Restate word for word the section of the entries that opens at the line containing "Current Electronics Housing" and closes at the line containing "sc.parallelize(Array(1, 2, 3, 4))", both lines kept, pictures dropped.

(Modification records)
______

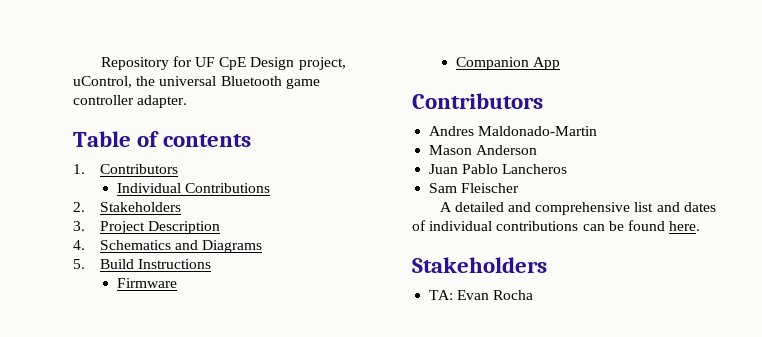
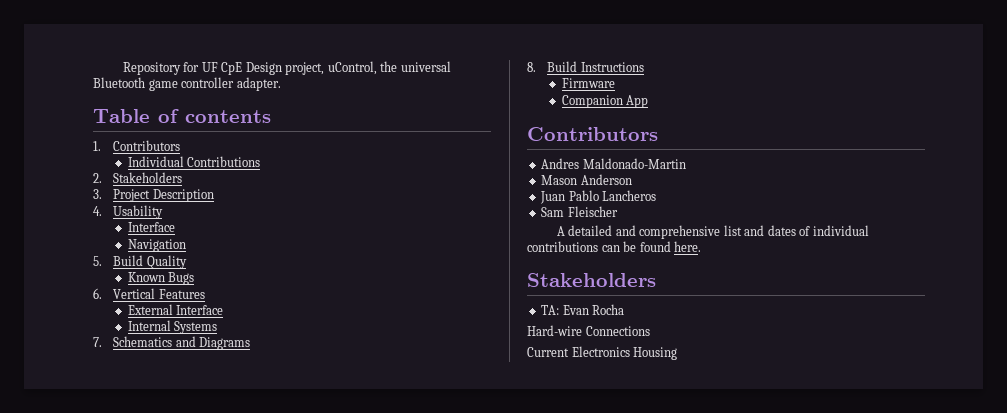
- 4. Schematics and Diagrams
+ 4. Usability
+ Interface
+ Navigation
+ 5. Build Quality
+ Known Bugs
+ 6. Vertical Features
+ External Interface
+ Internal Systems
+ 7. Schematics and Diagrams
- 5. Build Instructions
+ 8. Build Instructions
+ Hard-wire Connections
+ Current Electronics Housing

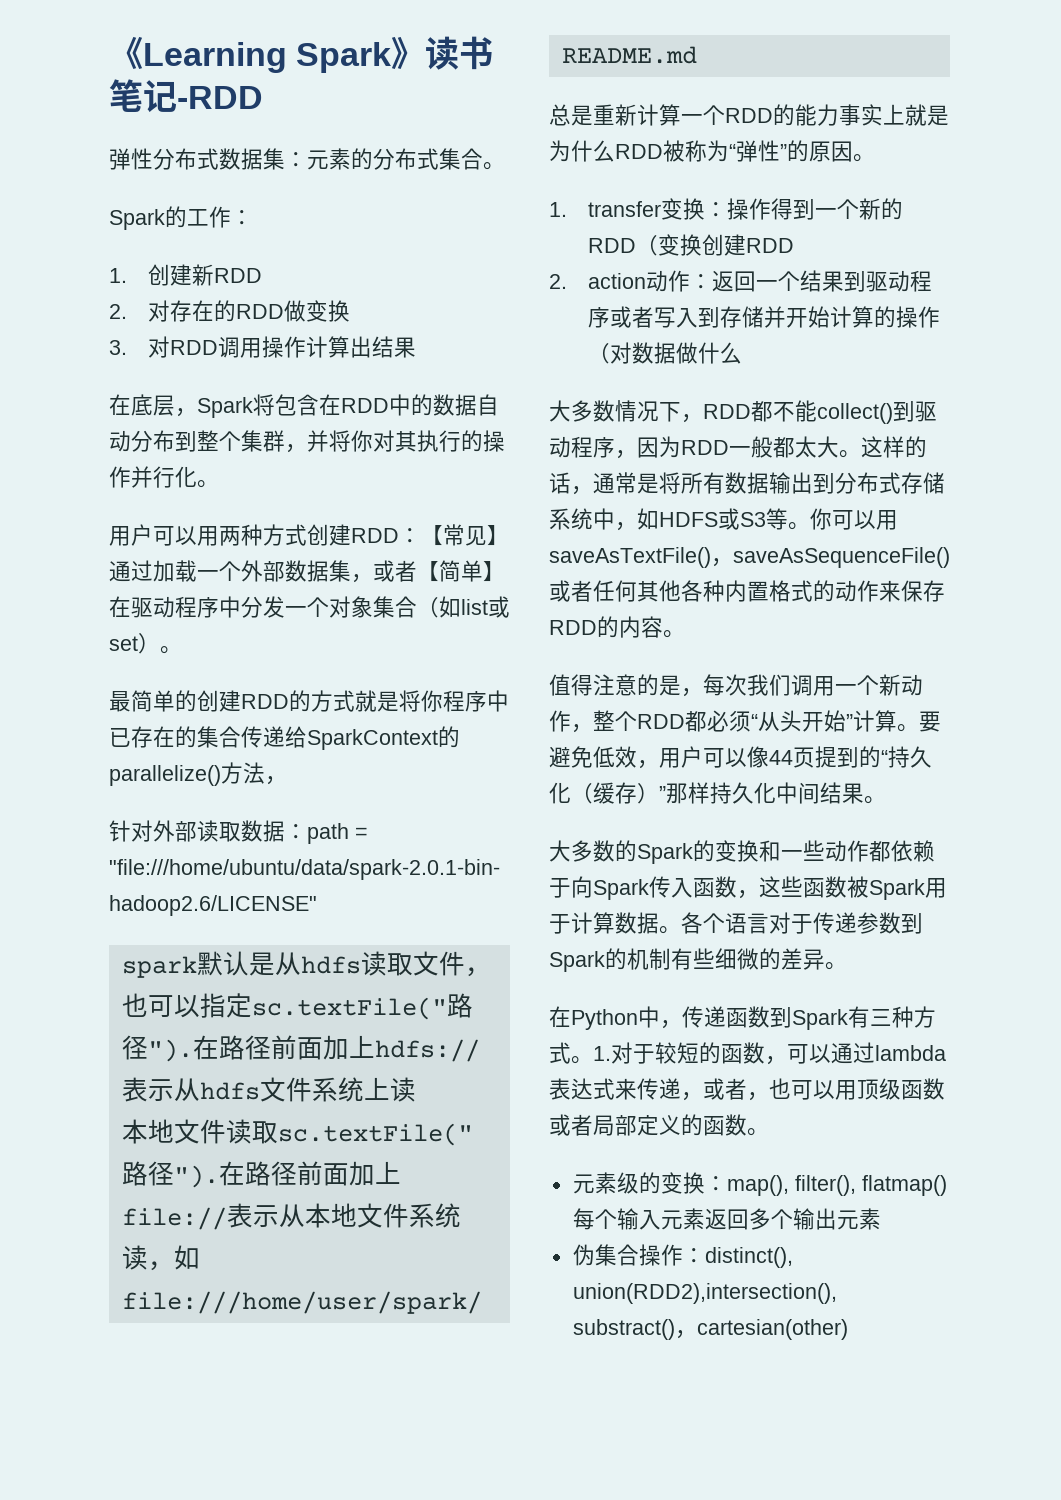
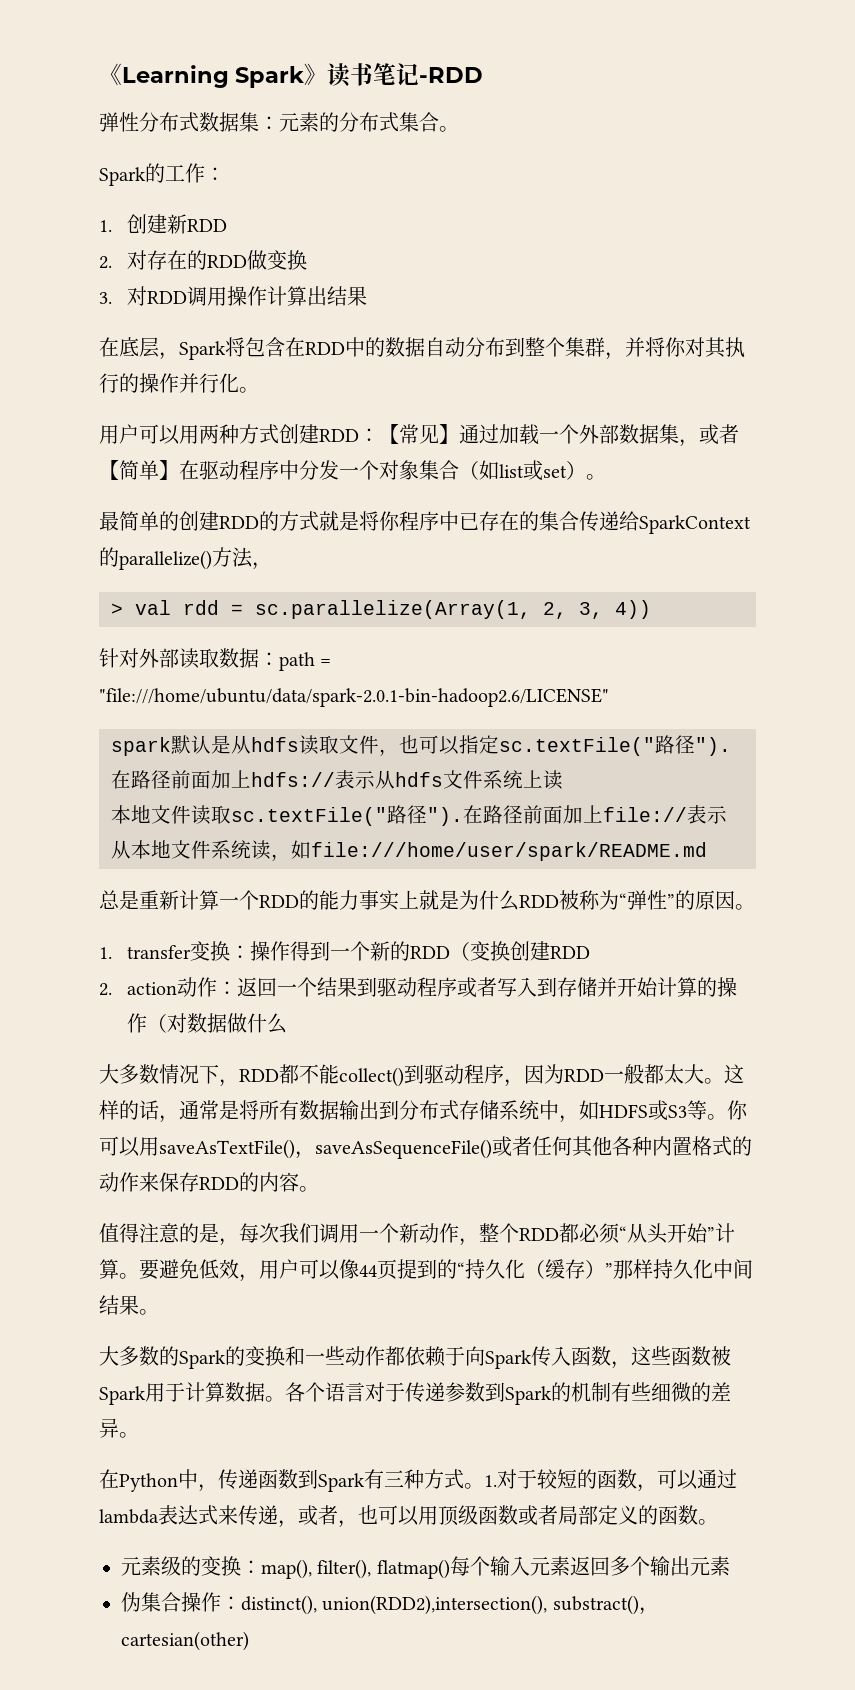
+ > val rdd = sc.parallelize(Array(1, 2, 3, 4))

______

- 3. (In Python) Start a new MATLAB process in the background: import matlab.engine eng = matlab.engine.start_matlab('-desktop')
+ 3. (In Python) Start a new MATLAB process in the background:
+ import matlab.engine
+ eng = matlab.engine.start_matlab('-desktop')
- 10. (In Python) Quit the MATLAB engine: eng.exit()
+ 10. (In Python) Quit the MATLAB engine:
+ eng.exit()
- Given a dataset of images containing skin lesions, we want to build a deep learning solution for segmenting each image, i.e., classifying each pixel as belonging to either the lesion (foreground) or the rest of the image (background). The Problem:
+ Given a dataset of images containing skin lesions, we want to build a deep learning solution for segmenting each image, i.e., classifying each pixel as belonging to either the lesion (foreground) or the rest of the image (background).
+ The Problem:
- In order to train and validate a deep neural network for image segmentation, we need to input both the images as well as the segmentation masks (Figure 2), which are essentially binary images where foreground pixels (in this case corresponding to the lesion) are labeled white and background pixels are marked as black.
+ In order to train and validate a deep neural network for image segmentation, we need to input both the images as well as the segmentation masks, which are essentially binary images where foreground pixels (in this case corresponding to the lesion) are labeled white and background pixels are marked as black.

______

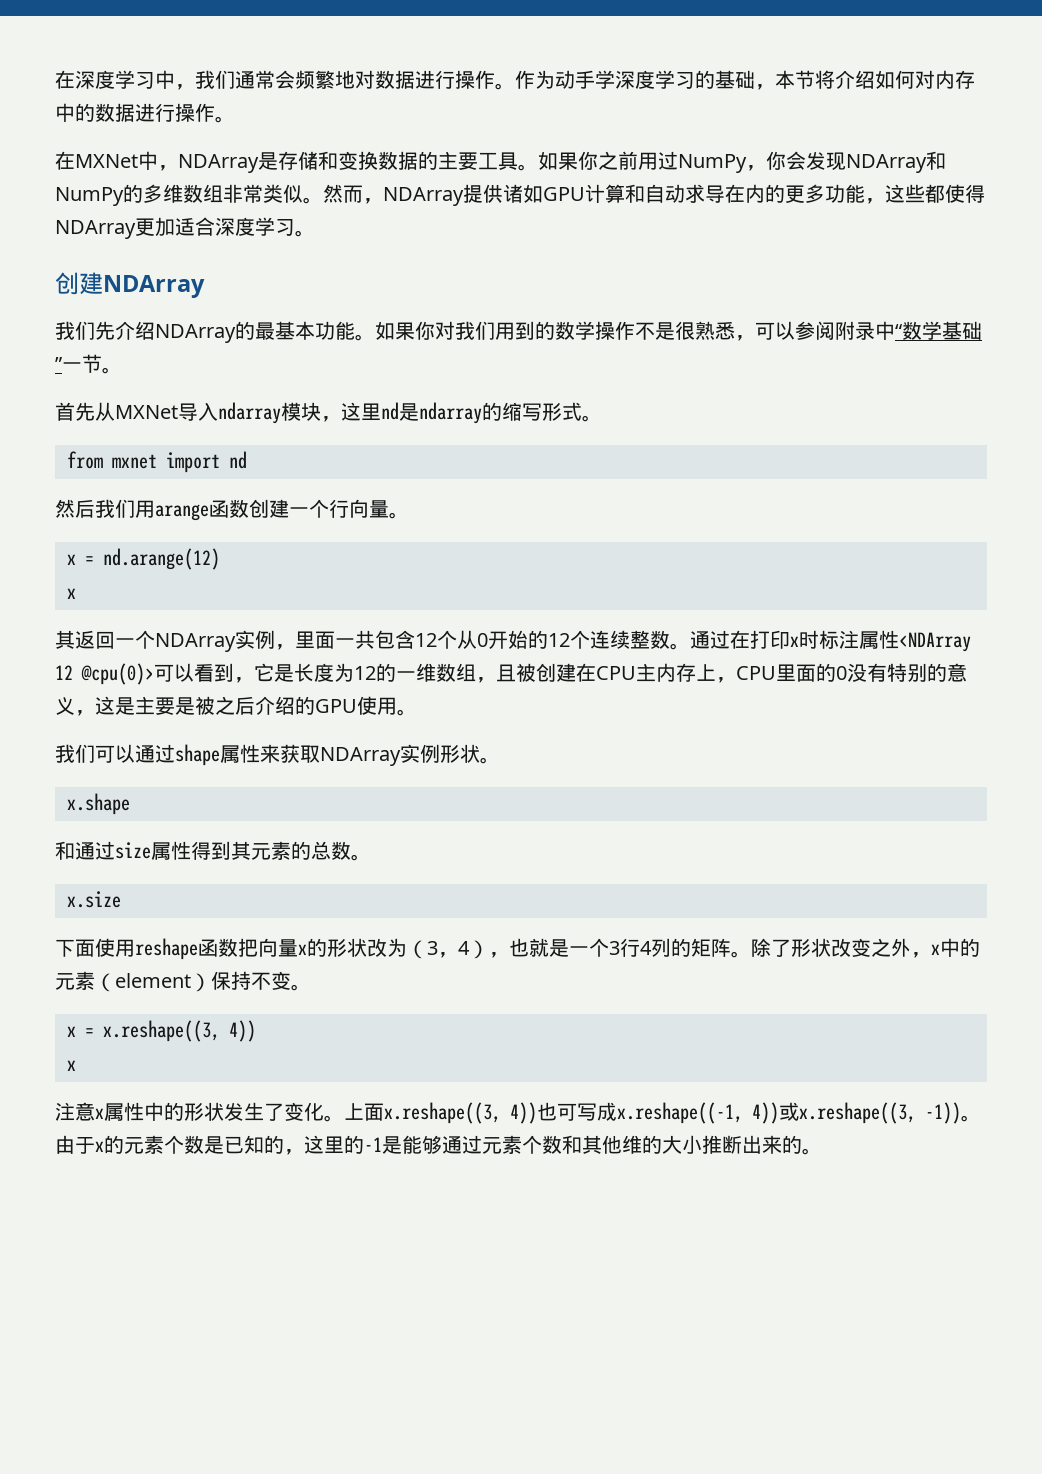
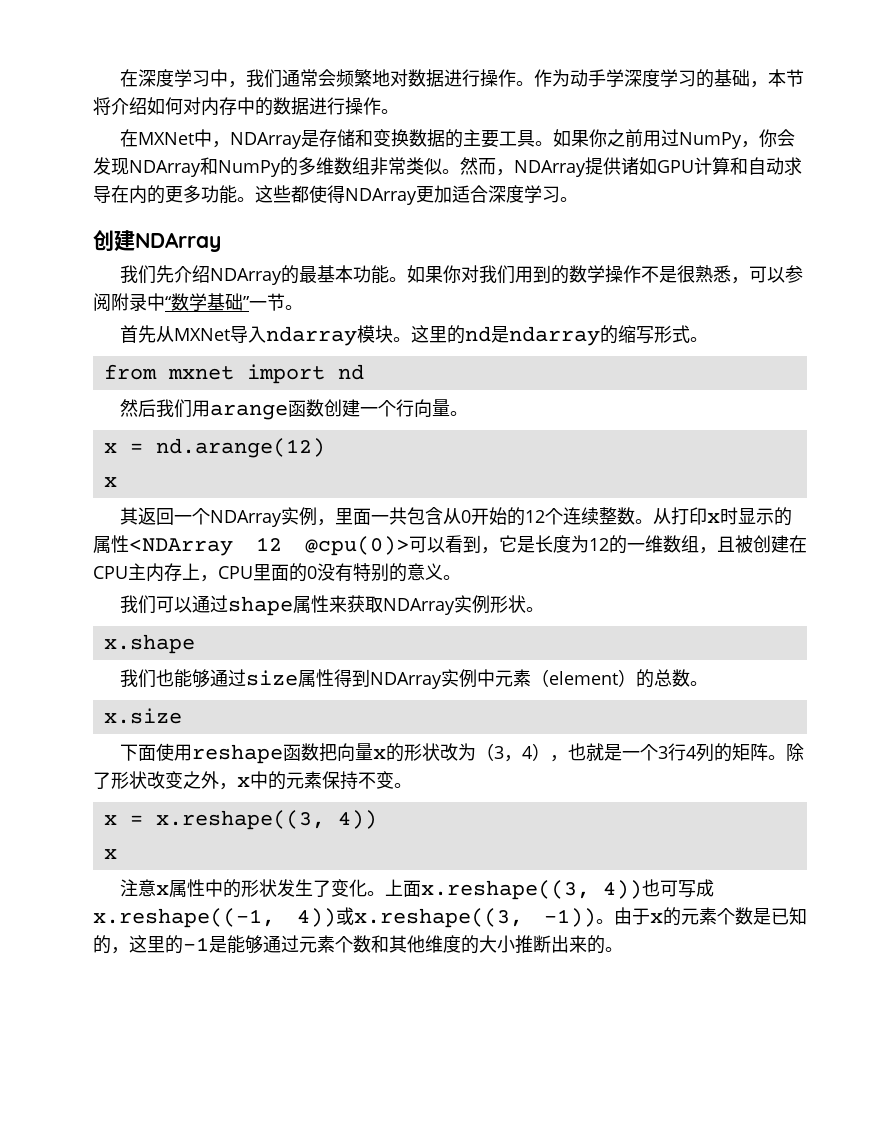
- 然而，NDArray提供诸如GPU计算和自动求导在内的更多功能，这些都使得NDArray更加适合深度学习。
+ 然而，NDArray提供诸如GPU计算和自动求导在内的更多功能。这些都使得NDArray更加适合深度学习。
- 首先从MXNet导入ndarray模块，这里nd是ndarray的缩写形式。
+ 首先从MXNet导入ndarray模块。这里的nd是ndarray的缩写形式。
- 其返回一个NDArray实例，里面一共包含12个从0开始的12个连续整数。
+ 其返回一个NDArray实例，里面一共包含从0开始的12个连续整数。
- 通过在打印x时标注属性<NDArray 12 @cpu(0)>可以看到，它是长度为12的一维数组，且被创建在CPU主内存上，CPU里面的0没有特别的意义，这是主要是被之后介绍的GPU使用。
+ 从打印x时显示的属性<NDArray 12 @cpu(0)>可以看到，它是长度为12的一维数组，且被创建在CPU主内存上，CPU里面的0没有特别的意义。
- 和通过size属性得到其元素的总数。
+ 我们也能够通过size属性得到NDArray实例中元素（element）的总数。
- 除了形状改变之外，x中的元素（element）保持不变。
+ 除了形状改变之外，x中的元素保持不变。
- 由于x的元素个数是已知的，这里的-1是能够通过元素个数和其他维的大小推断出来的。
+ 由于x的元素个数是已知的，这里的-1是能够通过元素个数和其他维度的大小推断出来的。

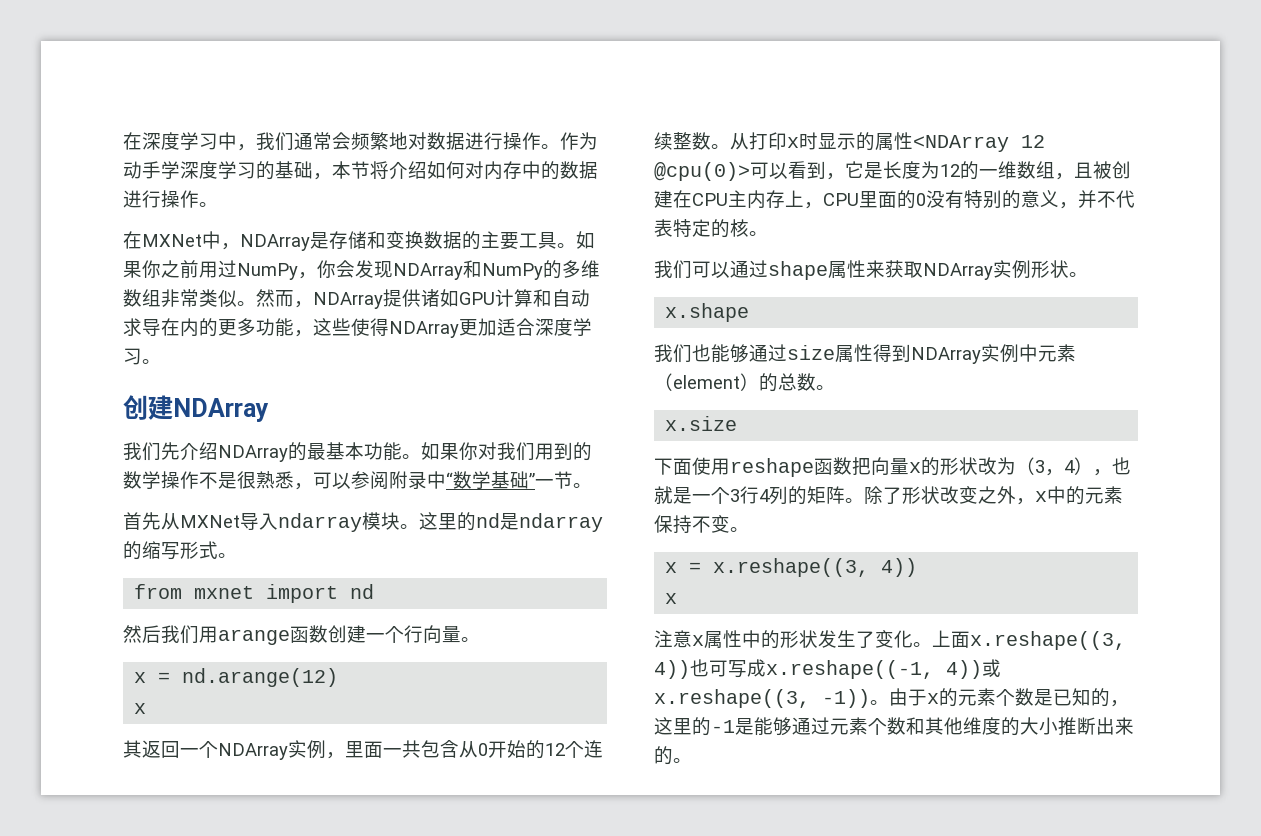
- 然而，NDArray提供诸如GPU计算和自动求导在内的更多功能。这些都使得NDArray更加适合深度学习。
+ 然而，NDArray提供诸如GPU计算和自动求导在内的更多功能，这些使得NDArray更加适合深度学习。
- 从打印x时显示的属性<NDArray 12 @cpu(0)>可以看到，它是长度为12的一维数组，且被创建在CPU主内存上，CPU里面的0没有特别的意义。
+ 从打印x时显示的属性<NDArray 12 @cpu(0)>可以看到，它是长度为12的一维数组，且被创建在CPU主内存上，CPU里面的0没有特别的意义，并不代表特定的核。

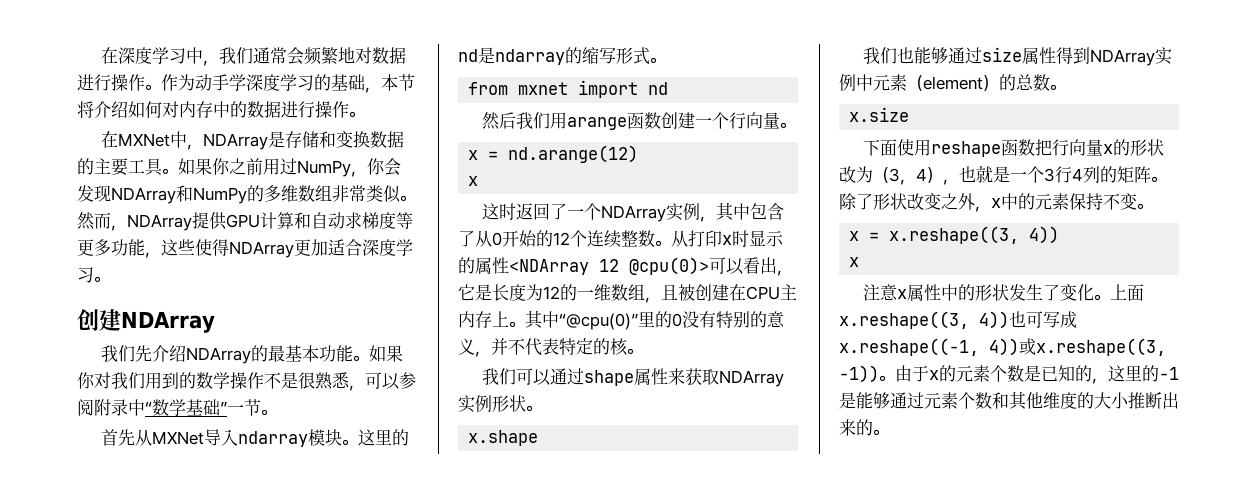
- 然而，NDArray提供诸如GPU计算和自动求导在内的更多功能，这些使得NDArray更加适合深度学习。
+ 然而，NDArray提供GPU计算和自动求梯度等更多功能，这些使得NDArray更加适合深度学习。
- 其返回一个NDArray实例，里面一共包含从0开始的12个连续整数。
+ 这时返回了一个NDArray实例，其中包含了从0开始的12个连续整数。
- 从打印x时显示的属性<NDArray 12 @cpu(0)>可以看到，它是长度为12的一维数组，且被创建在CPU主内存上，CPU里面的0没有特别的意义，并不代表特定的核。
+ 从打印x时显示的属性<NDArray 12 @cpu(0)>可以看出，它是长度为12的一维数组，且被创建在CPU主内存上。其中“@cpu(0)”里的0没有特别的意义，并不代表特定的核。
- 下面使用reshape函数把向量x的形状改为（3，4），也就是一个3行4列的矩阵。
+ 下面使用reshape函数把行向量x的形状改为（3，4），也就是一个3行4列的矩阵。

______

» **Written response**
+ Current Electronics Housing

+ > val rdd = sc.parallelize(Array(1, 2, 3, 4))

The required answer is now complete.